The cooperator, Kevin Cifuentes, 25, was the third person affiliated with MS-13 to outline how the street gang works as a government cooperator in federal court in Central Islip at the trial of Jose Suarez.
Suarez, 21, of Central Islip, is accused of being an MS-13 associate who acted as the getaway driver in the January 2017 killing in a Central Islip deli of a person believed to be a member of the gang’s bitter rival, the 18th Street gang. Cifuentes has pleaded guilty to his role in the killing and is awaiting sentencing.
The murder victim, Esteban Alvarado-Bonilla, was wearing the No. 18 football jersey favored by 18th Street, that of former NFL star Peyton Manning.

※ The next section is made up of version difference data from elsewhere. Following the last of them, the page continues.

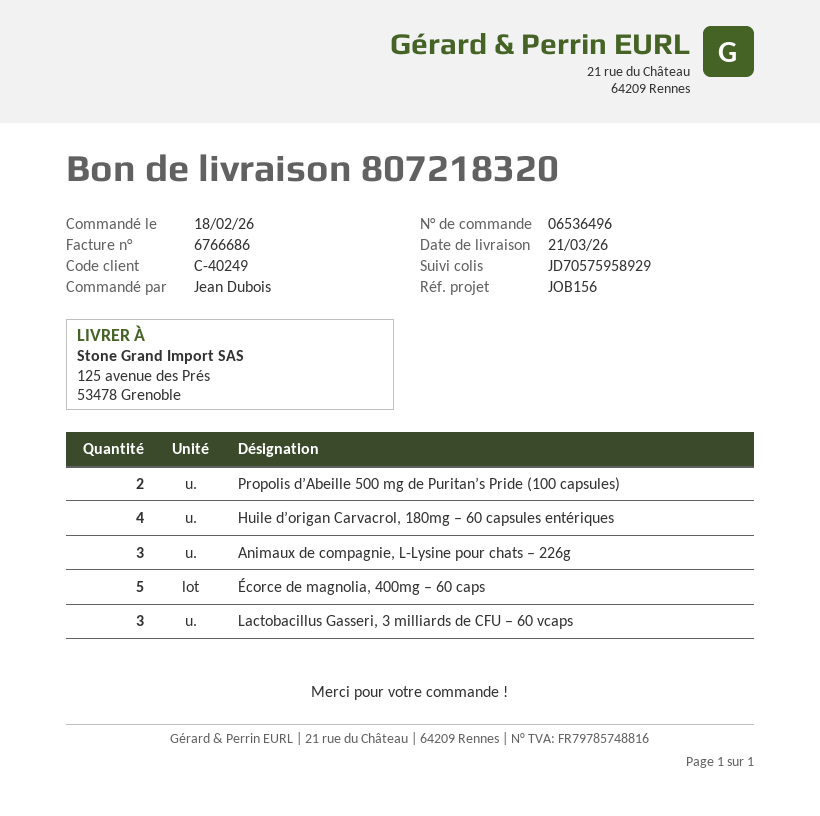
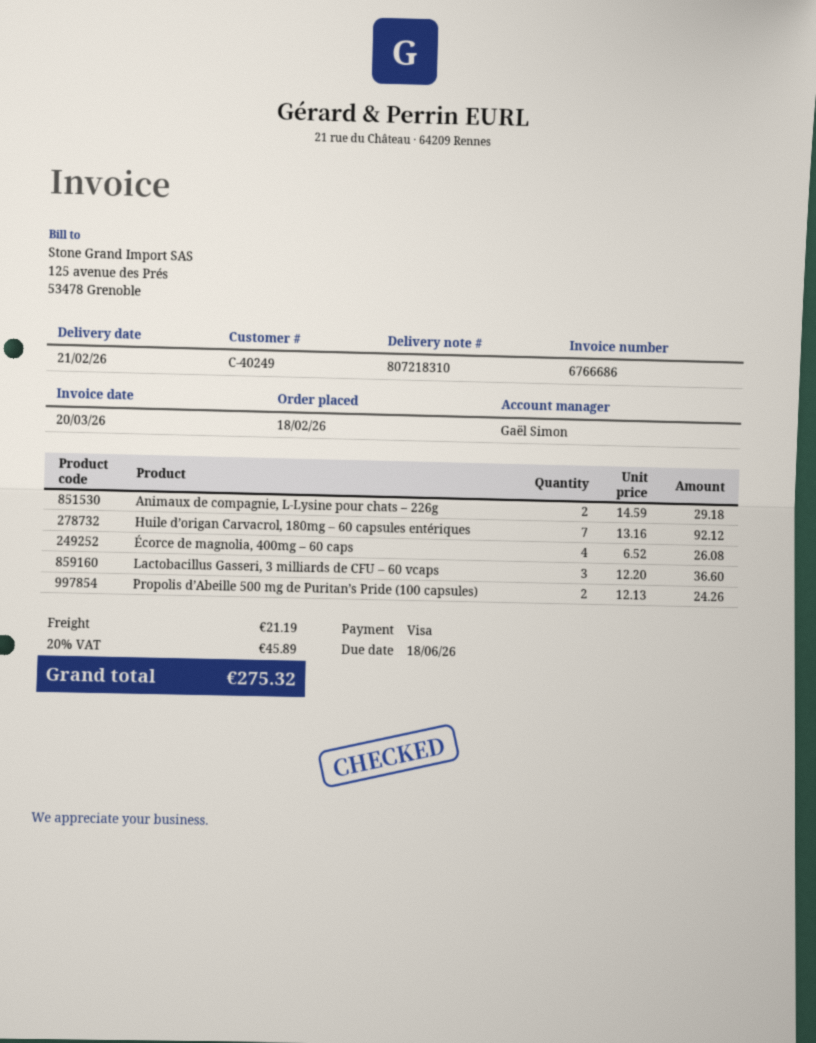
delivery note number: 807218320 -> 807218310
delivery date: 2026-03-21 -> 2026-02-21
Huile d’origan Carvacrol, 180mg – 60 capsules entériques: 4 -> 7
Animaux de compagnie, L-Lysine pour chats – 226g: 3 -> 2
Écorce de magnolia, 400mg – 60 caps: 5 -> 4

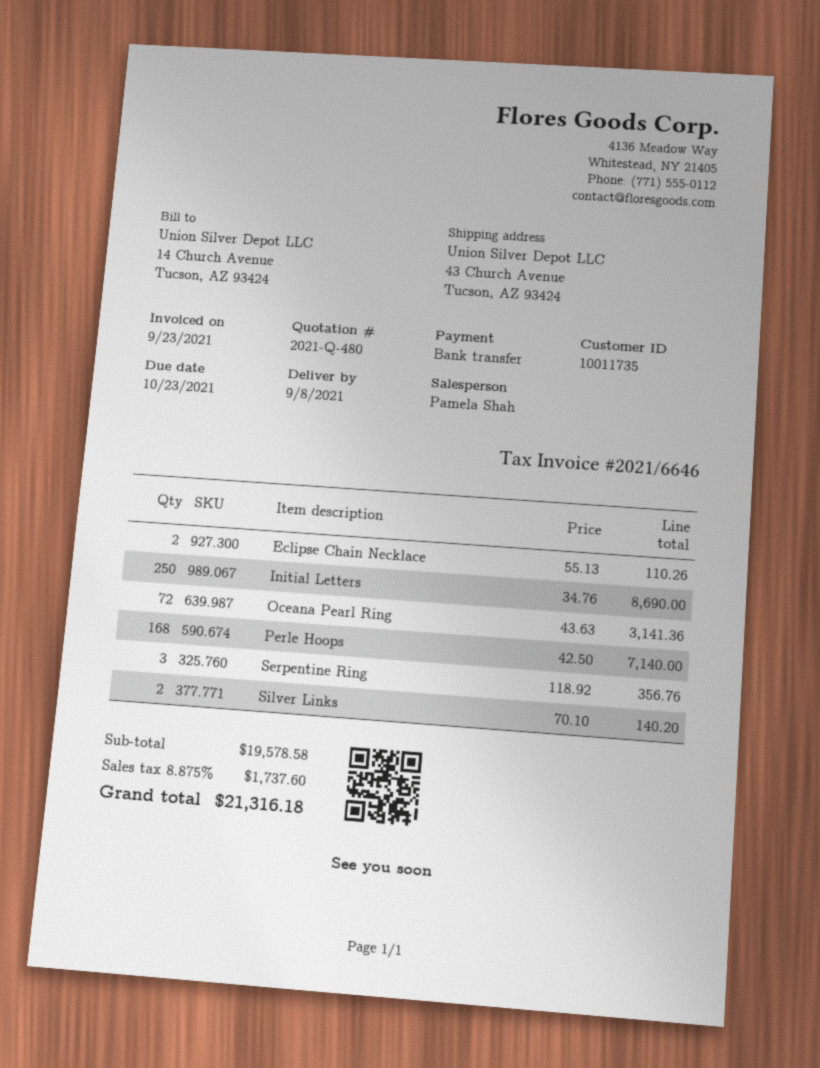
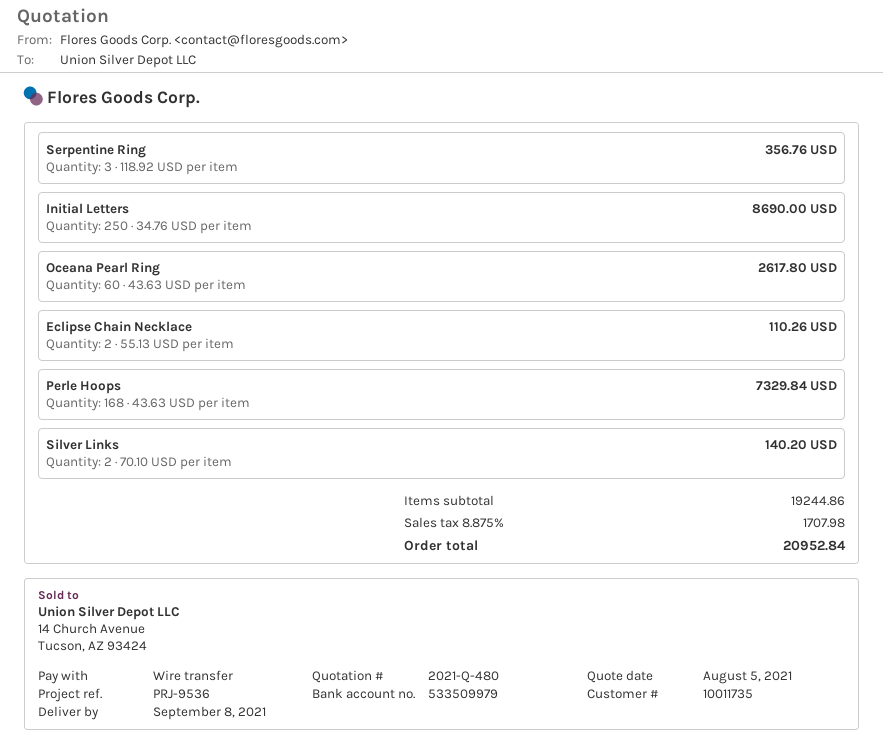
Oceana Pearl Ring: 72 x 43.63 = 3141.36 -> 60 x 43.63 = 2617.80
Perle Hoops: 168 x 42.50 = 7140.00 -> 168 x 43.63 = 7329.84
subtotal: 19578.58 -> 19244.86
tax: 8.875% = 1737.60 -> 8.875% = 1707.98
total: 21316.18 -> 20952.84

Suarez has denied involvement in MS-13 crimes, and his attorney, Raymond Colon of Manhattan, has said his client is being prosecuted because he hung out with MS-13 members.
At a previous trial of Suarez, which ended in a mistrial, Cifuentes testified that while Suarez drove the killer of Alvarado-Bonilla to and from the murder scene, he himself was stationed by MS-13 inside the deli, acting as the gang’s witness to the carrying out of the crime.
A video played at the trial shows the victim inside the deli, and Cifuentes standing by the counter, while the shooter walks in. The shooter, Mario Aguilar-Lopez, has also pleaded guilty in the case and is awaiting sentencing.
The video was played by federal prosecutor Michael Keilty, who is trying the case along with Raymond Tierney.
Cifuentes said the defendant Suarez helped him distribute cocaine for their Brentwood-based Sailors clique of MS-13. Cifuentes’ testimony is expected to continue Tuesday, including his and Suarez’s alleged role in the killing of Alvarado-Bonilla.
In Monday’s testimony, Cifuentes told about how gang members extorted $200 a week in protection money from a Medford brothel, and how he began to sell cocaine on Long Island for the gang under the instructions of a gang leader jailed in El Salvador.
Cifuentes said that when he was first interested in affiliating with MS-13, he spoke by telephone with the gang leader in El Salvador. He identified the leader only by the nickname "Poseido," which is Spanish for "possessed." The leader instructed him to sell cocaine and send the money back to him in El Salvador.
Cifuentes estimated that from 2010 to 2017 he sold a total of 1.5 to 2 kilos of cocaine, broken down into small quantities. All of the money either went to El Salvador or to his Sailors clique on Long Island, he said.
The leader, as with most top MS-13 leaders, was in a Salvadorean jail, but was still able to communicate with gang members on the outside.
Cifuentes said the man was a top leader known as a "palabrero," gang slang for “one who has the word,” a person who gives the orders.
That leader had authority over gang members on Long Island, Cifuentes said, because MS-13 has a hierarchical structure, and leaders in El Salvador were widely respected. Their orders were followed because “the guy is based there” in a much more violent culture, where killings are more often committed by gang members.